(Provided data Opens)
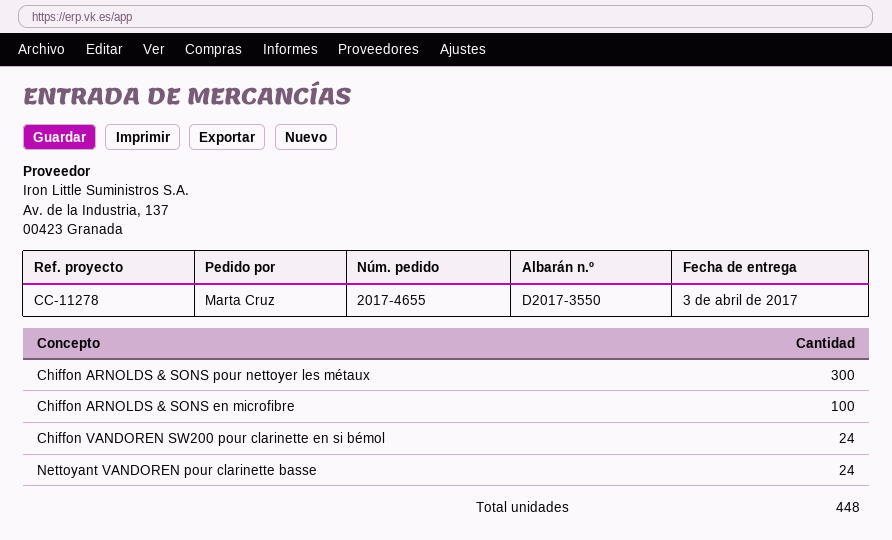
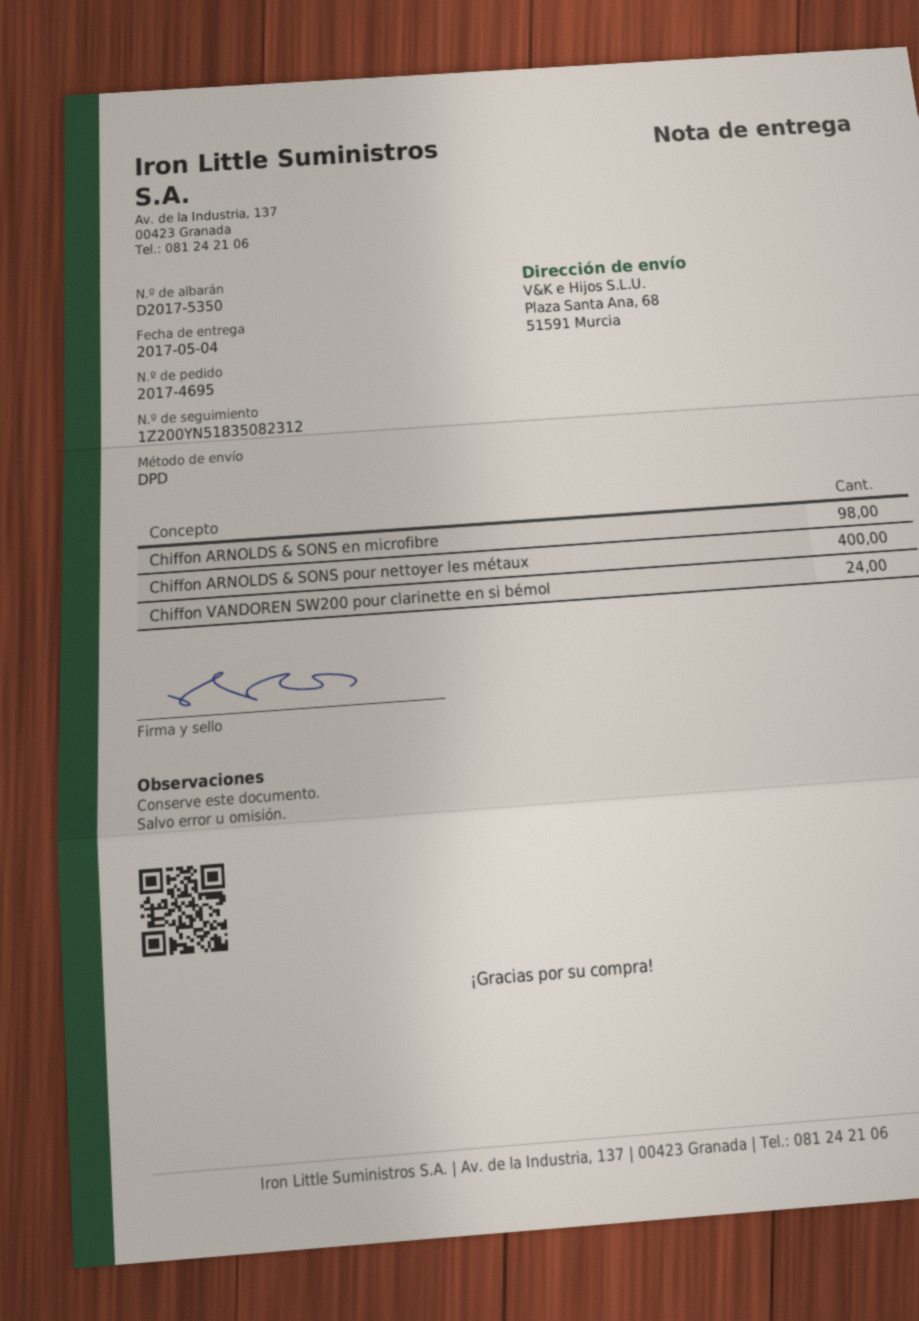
order number: 2017-4655 -> 2017-4695
delivery note number: D2017-3550 -> D2017-5350
delivery date: 2017-04-03 -> 2017-05-04
Chiffon ARNOLDS & SONS pour nettoyer les métaux: 300 -> 400
Chiffon ARNOLDS & SONS en microfibre: 100 -> 98
Nettoyant VANDOREN pour clarinette basse: 24 -> none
(Provided data Closes)
Aim of the exercise
For every line above that includes the word "ARNOLDS", return the line.

Your response
Chiffon ARNOLDS & SONS pour nettoyer les métaux: 300 -> 400
Chiffon ARNOLDS & SONS en microfibre: 100 -> 98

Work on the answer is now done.